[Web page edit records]

★ ★ ★

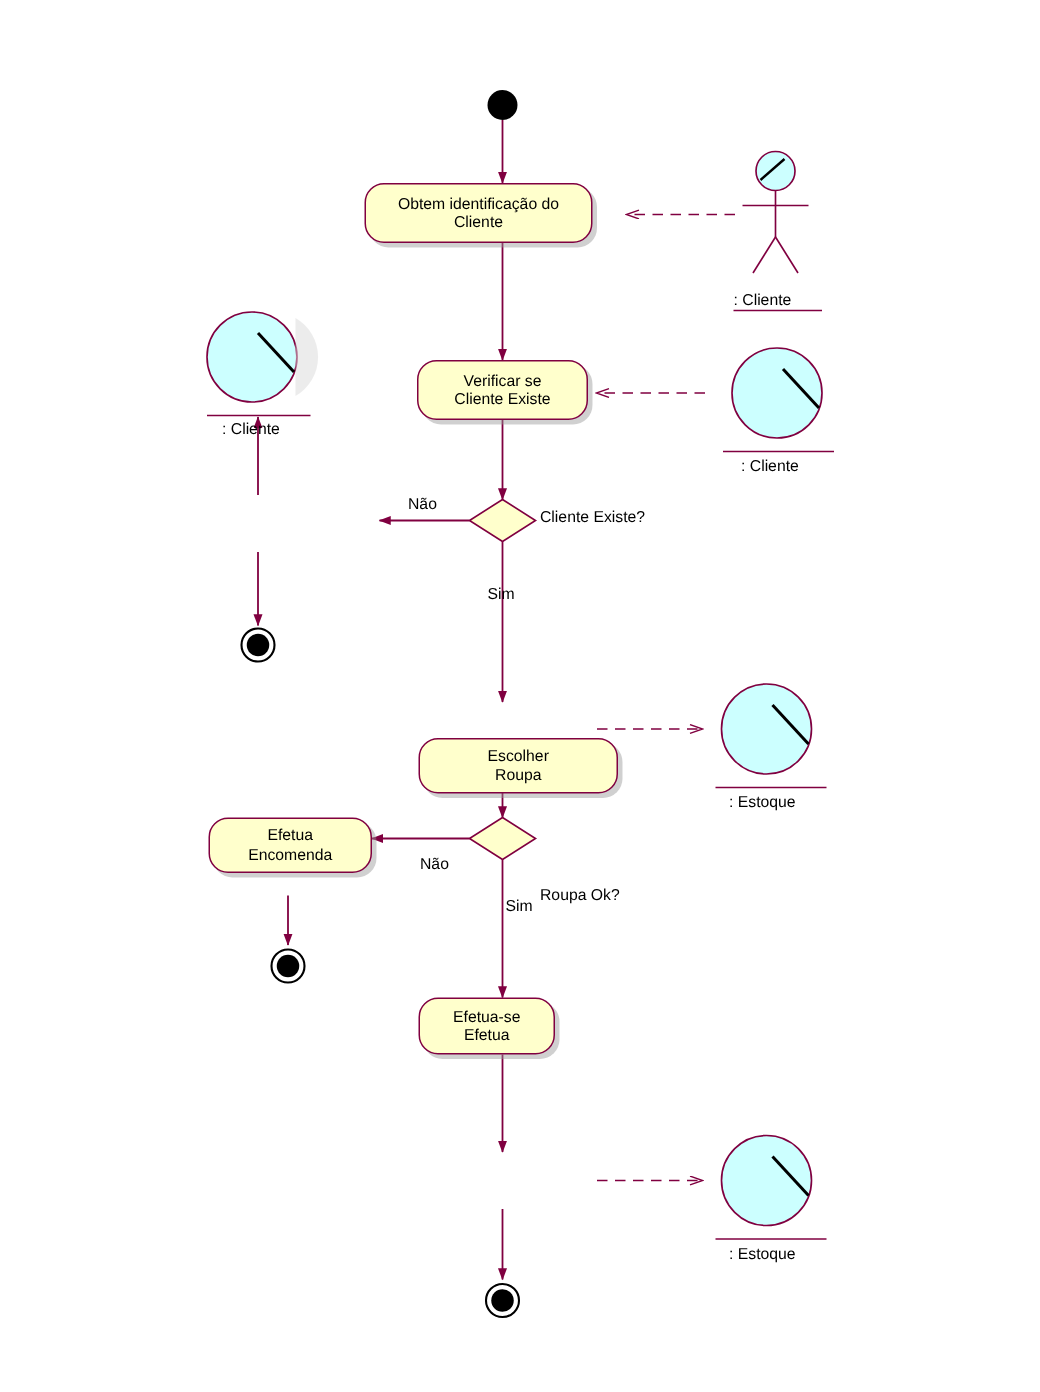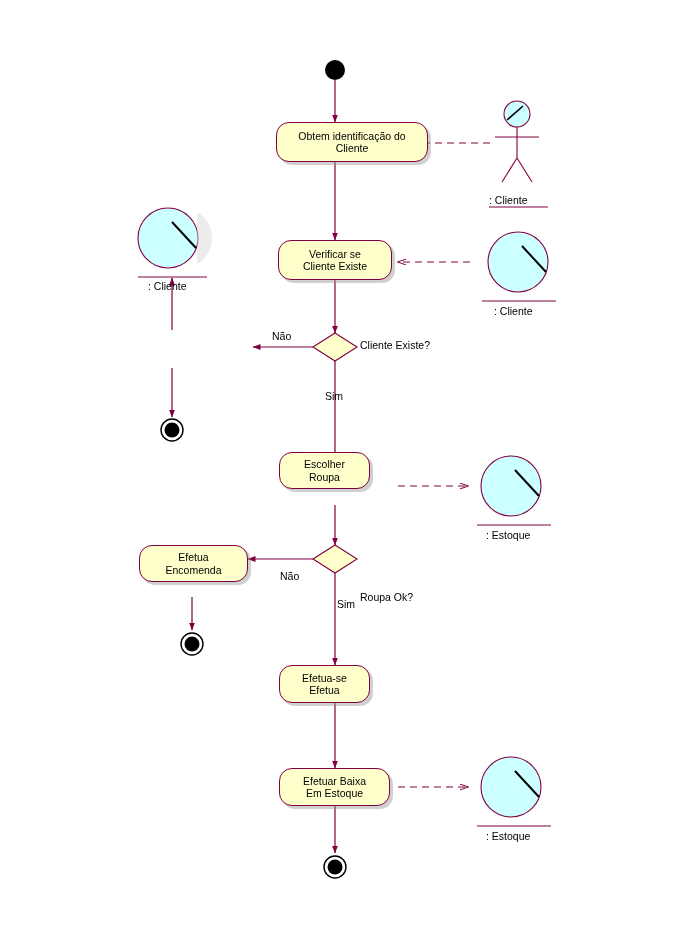--- a/index.html
+++ b/index.html
@@ -114,7 +114,7 @@
     </g>
   </svg>
 
-  <div class="node activity" style="left:276px;top:122px;width:152px;height:40px;align-items:center;">
+  <div class="node activity" style="left:243px;top:122px;width:152px;height:40px;align-items:center;">
     <span>
       <span>Obtem identificação do</span><br>
       <span>Cliente</span>

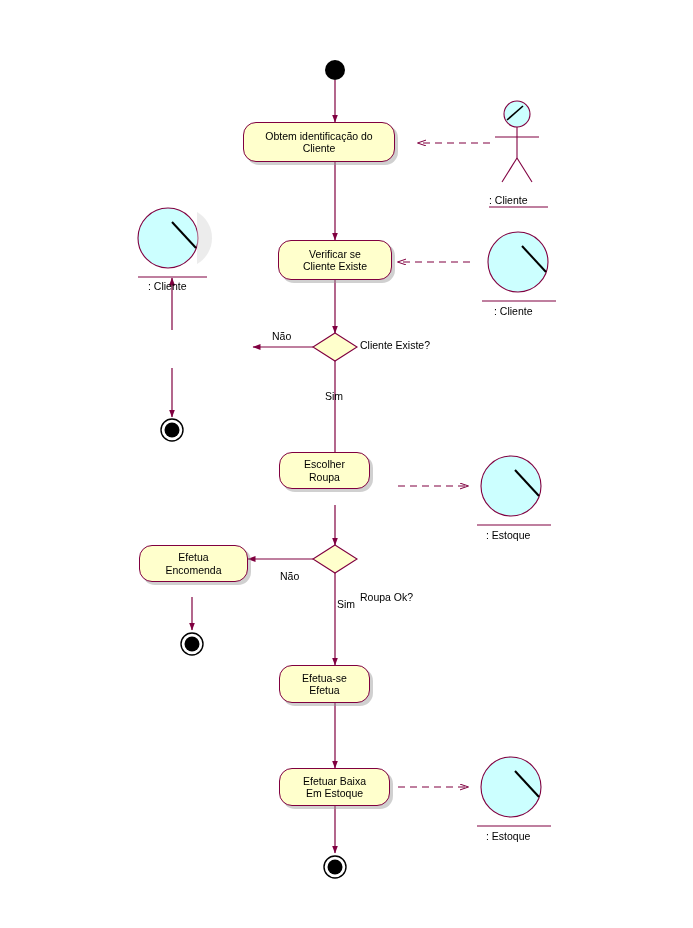--- a/index.html
+++ b/index.html
@@ -129,7 +129,7 @@
   </div>
 
 
-  <div class="node activity" style="left:279px;top:452px;width:91px;height:37px;">
+  <div class="node activity" style="left:279px;top:492px;width:133px;height:37px;">
     <span>
       <span>Escolher</span><br>
       <span>Roupa</span>

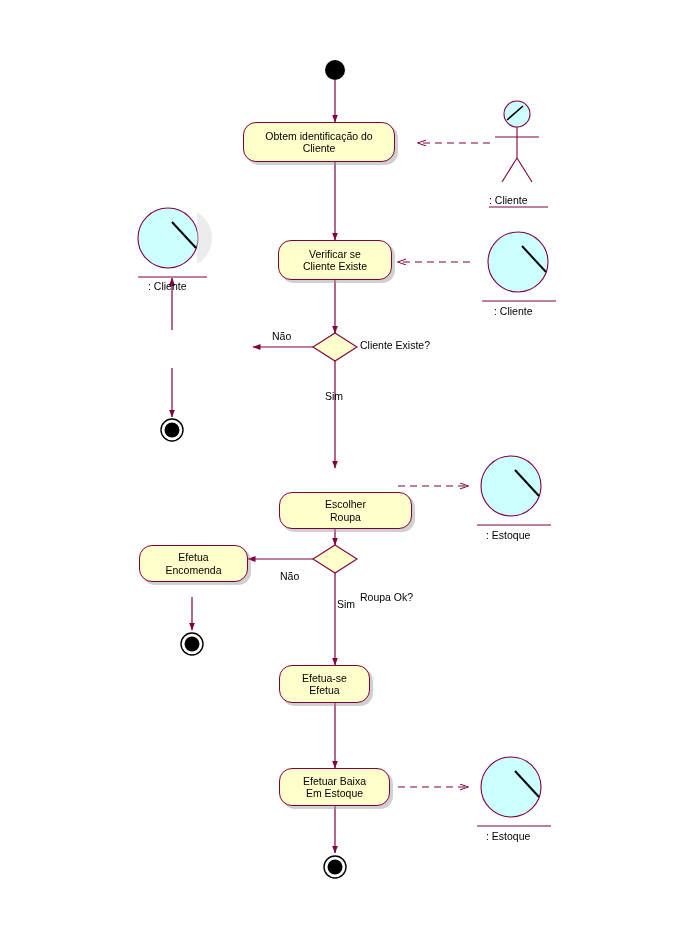--- a/index.html
+++ b/index.html
@@ -150,12 +150,6 @@
     </span>
   </div>
 
-  <div class="node activity" style="left:279px;top:768px;width:111px;height:38px;">
-    <span>
-      <span>Efetuar Baixa</span><br>
-      <span>Em Estoque</span>
-    </span>
-  </div>
 
   <div class="label" style="left:272px;top:330px;">Não</div>
   <div class="label" style="left:360px;top:339px;">Cliente Existe?</div>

★ ★ ★

Repeat the data above word for word, without pictures.

#### [Result for this exercise]
--- a/index.html
+++ b/index.html
@@ -114,7 +114,7 @@
     </g>
   </svg>
 
-  <div class="node activity" style="left:276px;top:122px;width:152px;height:40px;align-items:center;">
+  <div class="node activity" style="left:243px;top:122px;width:152px;height:40px;align-items:center;">
     <span>
       <span>Obtem identificação do</span><br>
       <span>Cliente</span>

--- a/index.html
+++ b/index.html
@@ -129,7 +129,7 @@
   </div>
 
 
-  <div class="node activity" style="left:279px;top:452px;width:91px;height:37px;">
+  <div class="node activity" style="left:279px;top:492px;width:133px;height:37px;">
     <span>
       <span>Escolher</span><br>
       <span>Roupa</span>

--- a/index.html
+++ b/index.html
@@ -150,12 +150,6 @@
     </span>
   </div>
 
-  <div class="node activity" style="left:279px;top:768px;width:111px;height:38px;">
-    <span>
-      <span>Efetuar Baixa</span><br>
-      <span>Em Estoque</span>
-    </span>
-  </div>
 
   <div class="label" style="left:272px;top:330px;">Não</div>
   <div class="label" style="left:360px;top:339px;">Cliente Existe?</div>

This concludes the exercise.